◆ What you need to do ◆
Retype, without any change, the first line of the records and every line after it through the one containing "logo images automatically.".
──────── Raw data ────────
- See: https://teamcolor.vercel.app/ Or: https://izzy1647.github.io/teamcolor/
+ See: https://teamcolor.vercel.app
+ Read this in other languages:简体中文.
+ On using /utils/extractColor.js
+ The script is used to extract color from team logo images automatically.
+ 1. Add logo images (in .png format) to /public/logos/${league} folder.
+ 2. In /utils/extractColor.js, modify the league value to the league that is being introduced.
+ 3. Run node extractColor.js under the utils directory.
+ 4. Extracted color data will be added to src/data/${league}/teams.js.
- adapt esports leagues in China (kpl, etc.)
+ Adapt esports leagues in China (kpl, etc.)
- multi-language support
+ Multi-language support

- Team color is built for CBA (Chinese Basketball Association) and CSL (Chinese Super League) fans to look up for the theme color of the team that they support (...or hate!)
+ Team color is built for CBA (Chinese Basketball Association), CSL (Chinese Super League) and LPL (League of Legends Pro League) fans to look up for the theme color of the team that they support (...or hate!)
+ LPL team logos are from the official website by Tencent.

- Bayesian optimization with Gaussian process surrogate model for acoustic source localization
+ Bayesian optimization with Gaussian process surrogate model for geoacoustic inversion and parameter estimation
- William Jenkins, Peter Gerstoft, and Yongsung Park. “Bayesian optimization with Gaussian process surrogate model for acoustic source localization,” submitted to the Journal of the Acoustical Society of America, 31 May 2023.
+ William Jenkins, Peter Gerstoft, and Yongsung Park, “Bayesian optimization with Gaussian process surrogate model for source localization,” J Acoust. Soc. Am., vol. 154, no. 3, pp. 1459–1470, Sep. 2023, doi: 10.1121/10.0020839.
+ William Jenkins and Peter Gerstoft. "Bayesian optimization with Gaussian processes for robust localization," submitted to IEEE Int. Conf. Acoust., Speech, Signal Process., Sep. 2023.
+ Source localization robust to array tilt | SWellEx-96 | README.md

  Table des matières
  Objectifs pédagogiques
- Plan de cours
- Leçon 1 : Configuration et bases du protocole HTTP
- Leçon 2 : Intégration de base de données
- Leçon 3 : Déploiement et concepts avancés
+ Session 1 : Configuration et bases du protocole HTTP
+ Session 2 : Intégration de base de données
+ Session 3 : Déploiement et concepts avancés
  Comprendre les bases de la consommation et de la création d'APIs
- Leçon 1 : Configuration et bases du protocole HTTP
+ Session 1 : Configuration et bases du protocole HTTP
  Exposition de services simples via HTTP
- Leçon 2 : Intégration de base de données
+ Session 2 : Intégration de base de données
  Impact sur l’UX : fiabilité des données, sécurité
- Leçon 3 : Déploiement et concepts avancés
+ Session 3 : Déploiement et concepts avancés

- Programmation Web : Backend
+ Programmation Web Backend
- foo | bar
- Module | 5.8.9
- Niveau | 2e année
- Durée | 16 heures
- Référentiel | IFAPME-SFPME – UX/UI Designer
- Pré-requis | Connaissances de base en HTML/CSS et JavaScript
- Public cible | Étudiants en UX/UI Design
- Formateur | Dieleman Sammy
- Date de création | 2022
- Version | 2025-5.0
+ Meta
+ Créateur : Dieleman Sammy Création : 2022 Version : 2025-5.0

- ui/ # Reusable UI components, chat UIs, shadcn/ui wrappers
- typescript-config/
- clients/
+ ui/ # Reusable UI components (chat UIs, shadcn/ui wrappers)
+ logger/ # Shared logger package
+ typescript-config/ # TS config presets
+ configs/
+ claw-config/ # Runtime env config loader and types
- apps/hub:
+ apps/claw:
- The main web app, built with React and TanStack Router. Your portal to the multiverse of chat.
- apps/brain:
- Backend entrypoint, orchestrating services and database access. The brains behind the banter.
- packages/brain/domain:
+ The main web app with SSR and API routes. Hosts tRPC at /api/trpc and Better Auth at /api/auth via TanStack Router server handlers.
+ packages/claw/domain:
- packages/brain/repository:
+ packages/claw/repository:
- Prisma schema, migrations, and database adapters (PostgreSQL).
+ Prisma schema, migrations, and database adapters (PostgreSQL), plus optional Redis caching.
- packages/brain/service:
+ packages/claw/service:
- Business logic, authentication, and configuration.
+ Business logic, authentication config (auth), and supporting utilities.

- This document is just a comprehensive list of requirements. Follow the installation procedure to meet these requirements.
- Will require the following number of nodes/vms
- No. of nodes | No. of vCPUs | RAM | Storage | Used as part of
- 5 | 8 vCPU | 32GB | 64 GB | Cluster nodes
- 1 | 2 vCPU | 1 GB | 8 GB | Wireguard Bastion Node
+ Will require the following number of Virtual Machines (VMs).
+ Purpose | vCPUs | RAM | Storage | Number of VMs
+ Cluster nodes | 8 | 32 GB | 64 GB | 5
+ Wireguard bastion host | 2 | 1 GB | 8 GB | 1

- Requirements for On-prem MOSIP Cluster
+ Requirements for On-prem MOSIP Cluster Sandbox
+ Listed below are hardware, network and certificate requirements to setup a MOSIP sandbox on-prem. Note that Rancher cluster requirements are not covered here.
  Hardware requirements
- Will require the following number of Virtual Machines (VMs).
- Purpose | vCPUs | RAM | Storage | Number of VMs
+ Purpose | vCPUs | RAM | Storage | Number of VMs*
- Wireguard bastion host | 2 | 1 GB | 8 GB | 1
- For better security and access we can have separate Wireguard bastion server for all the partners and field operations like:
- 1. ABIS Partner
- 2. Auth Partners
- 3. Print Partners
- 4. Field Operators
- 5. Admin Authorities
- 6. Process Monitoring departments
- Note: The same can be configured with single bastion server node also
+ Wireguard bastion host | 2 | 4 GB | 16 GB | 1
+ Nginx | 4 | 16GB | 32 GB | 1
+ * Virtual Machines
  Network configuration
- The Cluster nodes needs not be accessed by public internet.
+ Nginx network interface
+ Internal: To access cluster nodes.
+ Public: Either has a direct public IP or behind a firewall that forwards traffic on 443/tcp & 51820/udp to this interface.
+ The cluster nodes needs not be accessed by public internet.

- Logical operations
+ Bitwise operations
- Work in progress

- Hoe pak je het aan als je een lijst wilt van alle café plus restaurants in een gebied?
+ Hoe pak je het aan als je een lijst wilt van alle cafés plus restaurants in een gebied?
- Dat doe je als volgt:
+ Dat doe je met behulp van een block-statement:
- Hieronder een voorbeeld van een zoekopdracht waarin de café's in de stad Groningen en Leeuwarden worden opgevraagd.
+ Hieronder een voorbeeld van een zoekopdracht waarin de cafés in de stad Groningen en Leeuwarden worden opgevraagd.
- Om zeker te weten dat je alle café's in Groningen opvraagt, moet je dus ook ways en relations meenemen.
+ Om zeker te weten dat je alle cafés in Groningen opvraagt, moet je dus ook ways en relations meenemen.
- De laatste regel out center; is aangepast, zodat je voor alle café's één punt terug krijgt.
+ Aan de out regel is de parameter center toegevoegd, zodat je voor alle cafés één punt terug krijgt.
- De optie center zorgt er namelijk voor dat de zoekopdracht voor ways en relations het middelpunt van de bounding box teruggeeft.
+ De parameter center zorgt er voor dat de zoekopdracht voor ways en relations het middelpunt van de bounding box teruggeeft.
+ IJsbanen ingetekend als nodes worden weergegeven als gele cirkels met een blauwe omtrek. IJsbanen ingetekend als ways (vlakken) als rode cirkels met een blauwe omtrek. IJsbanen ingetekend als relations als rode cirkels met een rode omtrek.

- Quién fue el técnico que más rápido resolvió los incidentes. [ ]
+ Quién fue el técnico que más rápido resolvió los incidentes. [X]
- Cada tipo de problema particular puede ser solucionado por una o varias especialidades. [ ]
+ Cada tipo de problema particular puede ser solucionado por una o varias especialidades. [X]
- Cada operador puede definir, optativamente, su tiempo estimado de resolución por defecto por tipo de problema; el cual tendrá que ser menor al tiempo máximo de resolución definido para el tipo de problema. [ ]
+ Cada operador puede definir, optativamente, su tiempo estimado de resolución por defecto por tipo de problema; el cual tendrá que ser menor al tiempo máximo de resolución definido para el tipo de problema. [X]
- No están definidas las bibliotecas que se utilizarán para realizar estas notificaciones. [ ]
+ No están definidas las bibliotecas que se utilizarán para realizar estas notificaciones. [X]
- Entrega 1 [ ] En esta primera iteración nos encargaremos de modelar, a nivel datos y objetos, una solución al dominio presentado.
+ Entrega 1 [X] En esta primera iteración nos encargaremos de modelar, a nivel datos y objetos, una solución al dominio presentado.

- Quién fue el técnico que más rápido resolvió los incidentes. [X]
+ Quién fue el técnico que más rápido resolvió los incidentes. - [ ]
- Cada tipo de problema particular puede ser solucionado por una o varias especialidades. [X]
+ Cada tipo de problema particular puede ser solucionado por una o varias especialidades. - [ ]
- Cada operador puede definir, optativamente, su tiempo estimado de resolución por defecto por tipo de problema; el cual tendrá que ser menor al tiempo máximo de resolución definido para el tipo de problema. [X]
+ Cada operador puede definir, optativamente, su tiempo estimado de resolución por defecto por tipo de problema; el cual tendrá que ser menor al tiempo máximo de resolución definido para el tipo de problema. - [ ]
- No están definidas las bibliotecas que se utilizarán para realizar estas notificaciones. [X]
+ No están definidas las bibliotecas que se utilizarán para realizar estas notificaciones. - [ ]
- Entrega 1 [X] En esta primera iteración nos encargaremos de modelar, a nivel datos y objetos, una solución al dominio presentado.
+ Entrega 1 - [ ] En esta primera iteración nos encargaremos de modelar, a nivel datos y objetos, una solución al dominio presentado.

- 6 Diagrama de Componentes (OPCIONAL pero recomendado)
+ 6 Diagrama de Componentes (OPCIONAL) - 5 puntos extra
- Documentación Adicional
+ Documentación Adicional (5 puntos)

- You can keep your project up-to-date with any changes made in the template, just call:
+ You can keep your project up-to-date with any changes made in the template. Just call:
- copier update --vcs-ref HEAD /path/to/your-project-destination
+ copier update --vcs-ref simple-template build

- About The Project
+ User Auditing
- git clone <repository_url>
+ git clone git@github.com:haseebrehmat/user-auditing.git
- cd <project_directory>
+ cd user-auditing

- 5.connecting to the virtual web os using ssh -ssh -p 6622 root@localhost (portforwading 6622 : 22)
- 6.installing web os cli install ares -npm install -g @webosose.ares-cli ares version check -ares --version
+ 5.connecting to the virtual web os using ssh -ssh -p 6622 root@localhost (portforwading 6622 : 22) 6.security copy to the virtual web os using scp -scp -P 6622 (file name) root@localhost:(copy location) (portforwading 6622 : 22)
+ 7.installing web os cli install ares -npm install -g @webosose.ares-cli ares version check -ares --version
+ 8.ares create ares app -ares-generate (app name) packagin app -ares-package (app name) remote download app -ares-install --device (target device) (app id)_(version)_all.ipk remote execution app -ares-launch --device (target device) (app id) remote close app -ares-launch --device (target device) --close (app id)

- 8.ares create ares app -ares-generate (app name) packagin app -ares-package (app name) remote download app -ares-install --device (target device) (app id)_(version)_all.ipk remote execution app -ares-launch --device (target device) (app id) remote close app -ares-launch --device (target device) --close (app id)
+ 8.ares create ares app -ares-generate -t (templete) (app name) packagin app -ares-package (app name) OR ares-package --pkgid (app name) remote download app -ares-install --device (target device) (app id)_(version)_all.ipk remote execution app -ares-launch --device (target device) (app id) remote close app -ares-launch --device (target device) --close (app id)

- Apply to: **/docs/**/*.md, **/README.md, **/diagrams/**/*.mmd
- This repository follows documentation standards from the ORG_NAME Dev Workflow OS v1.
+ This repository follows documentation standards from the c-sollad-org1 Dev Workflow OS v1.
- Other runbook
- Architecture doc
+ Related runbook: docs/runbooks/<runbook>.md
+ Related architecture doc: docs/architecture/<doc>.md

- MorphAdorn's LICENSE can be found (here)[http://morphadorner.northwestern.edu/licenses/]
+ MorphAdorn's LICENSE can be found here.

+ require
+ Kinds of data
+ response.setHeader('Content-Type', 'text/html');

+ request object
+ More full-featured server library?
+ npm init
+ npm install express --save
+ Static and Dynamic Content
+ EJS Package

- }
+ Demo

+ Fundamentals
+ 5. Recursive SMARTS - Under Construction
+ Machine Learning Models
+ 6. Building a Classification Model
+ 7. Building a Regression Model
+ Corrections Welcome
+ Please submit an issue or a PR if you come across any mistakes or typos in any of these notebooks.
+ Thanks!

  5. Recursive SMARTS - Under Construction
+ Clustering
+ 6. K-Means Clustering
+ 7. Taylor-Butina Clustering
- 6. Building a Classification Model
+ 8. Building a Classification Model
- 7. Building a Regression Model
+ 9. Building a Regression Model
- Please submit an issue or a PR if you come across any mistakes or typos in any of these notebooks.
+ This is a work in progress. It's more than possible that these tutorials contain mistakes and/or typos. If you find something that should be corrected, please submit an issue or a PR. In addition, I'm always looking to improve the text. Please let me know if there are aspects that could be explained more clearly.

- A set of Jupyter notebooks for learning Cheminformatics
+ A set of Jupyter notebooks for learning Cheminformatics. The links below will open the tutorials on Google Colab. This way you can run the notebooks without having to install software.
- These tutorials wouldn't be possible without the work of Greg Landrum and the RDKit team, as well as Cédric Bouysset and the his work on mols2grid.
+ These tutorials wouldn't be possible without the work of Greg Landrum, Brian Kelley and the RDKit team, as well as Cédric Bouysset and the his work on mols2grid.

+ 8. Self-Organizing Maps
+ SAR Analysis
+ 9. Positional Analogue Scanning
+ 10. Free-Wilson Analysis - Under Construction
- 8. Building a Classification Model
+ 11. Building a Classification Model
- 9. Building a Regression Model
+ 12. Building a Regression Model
────────
◆ Exercise output ◆
- See: https://teamcolor.vercel.app/ Or: https://izzy1647.github.io/teamcolor/
+ See: https://teamcolor.vercel.app
+ Read this in other languages:简体中文.
+ On using /utils/extractColor.js
+ The script is used to extract color from team logo images automatically.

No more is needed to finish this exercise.